Leise schweben die Tropfen zu Boden. Es ist nur das Rauschen zu hören, wenn sie das dichte Laub der Baumkrone durchdringen. Sie bleibt stehen, lauscht. Ihre Kleidung tropft und legt sich eng an den Körper. Die Schminke ist verlaufen, und ihr Haar, das sonst so elegant über ihre Schultern fließt, hängt nun nass und strähnig nach unten. Doch selbst jetzt ist sie wunderschön. Da es sie nicht kümmert, es kümmert sie nicht was die anderen denken. So sorglos und frei steht sie da, einfach nur da und lauscht dem Regen. Es ist ihr Lieblingsgeräusch, dieses sanfte, leise Rauschen. Sie breitet die Arme aus, um besser spüren zu können wie der Regen sie umschließt, an ihrem Körper herunterrinnt und die nackten Füße streichelt. Ein Gefühl von Geborgenheit erfüllt sie.
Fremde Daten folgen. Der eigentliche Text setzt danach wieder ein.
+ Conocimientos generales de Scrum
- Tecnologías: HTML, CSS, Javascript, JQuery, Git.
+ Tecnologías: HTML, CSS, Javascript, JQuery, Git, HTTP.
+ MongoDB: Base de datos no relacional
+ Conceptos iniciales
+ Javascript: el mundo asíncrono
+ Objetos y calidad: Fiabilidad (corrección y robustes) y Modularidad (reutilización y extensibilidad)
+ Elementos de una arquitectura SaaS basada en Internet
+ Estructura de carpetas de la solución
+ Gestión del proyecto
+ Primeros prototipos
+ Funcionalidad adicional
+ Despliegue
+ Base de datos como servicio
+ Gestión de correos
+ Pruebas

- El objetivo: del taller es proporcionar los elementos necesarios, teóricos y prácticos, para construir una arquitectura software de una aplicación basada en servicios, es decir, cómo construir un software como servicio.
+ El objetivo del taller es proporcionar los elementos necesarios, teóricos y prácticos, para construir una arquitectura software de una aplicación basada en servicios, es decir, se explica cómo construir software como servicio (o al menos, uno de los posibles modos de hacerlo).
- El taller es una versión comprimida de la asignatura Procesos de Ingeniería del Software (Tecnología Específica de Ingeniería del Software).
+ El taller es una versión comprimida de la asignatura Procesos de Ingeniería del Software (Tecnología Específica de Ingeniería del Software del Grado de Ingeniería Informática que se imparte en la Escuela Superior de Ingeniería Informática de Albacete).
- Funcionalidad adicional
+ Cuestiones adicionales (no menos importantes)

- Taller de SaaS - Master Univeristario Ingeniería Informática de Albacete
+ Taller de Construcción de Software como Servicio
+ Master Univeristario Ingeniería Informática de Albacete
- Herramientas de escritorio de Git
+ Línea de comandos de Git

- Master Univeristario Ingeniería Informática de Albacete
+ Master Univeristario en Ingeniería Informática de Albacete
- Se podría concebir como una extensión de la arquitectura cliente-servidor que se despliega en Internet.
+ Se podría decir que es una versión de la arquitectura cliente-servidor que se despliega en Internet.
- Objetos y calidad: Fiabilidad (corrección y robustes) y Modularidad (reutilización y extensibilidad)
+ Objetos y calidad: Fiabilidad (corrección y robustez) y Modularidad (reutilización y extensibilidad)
Die Leute, die aus den Fenstern schauen schütteln den Kopf und sagen: “Die ist ja nicht normal!”. Dabei ist sie nur sie, ihr gefallen die schwarzen Sachen, das lange schwarze Samtkleid, das sie jetzt trägt. Auch sind die Gerüchte über Sektenfalsch, sie ist einfach nur sie. Zugegeben, sie genießt die Blicke, aber sie ist ein Mädchen wie jedes andere, auch wenn einige der Meinung sind sie wäre hübscher als der Durchschnitt. Aber davon will sie nichts wissen.
Blutrot färbt sich der Schnee, während langsam die Abendsonne hinter den Bäumen versinkt.Sanft rauscht der Wind durch die Kronen. Winzige Eiskristalle funkeln wie Tausende von Diamanten in der Sonne. Sie schließt die Augen, lauscht. Langsam öffnen sich ihre Augen wieder um blinzelnd den Sonnenuntergang zu beobachten. Er nimmt alles ein, gibt allem seine Farbe, sogar die kleinen Diamanten werden zu Rubinen. Doch sie verlieren nichts an Schönheit. Verändern sich und tanzen anmutig der Nacht entgegen. Nun ist alles rot wie Glut. Ein Schauer erfüllt sie, es ist kalt!
Der feuchte, kalte Matsch umschließt ihre Füße und dringt zwischen die Zehen. Langsam zieht sie die Beine aus dem Morast und macht einen Schritt. Erneut nimmt der Boden sie gefangen. Es ist ein langsames und mühevolles Vorankommen, aber es ist ein Vorankommen! Oder nicht? Sie verharrt und sinkt langsam bis zu den Knien ein, während sie nachdenkt. Vor zwei Stunden konnte man noch die ganze Ebene überblicken, doch nun versperrt eine dichte, undurchdringlich scheinende Nebelwand die Sicht. Zwei Meterschätzt sie reicht der Blick, doch ihr Augenmaß war noch nie das beste. Stimmt die Richtung noch? Nirgendwo Orientierungspunkte, nur ein nicht endendes ins weiß spielendes Grau. Erschöpft bricht sie zusammen. Zwei Meter noch und der Nebel hätte sich gelichtet!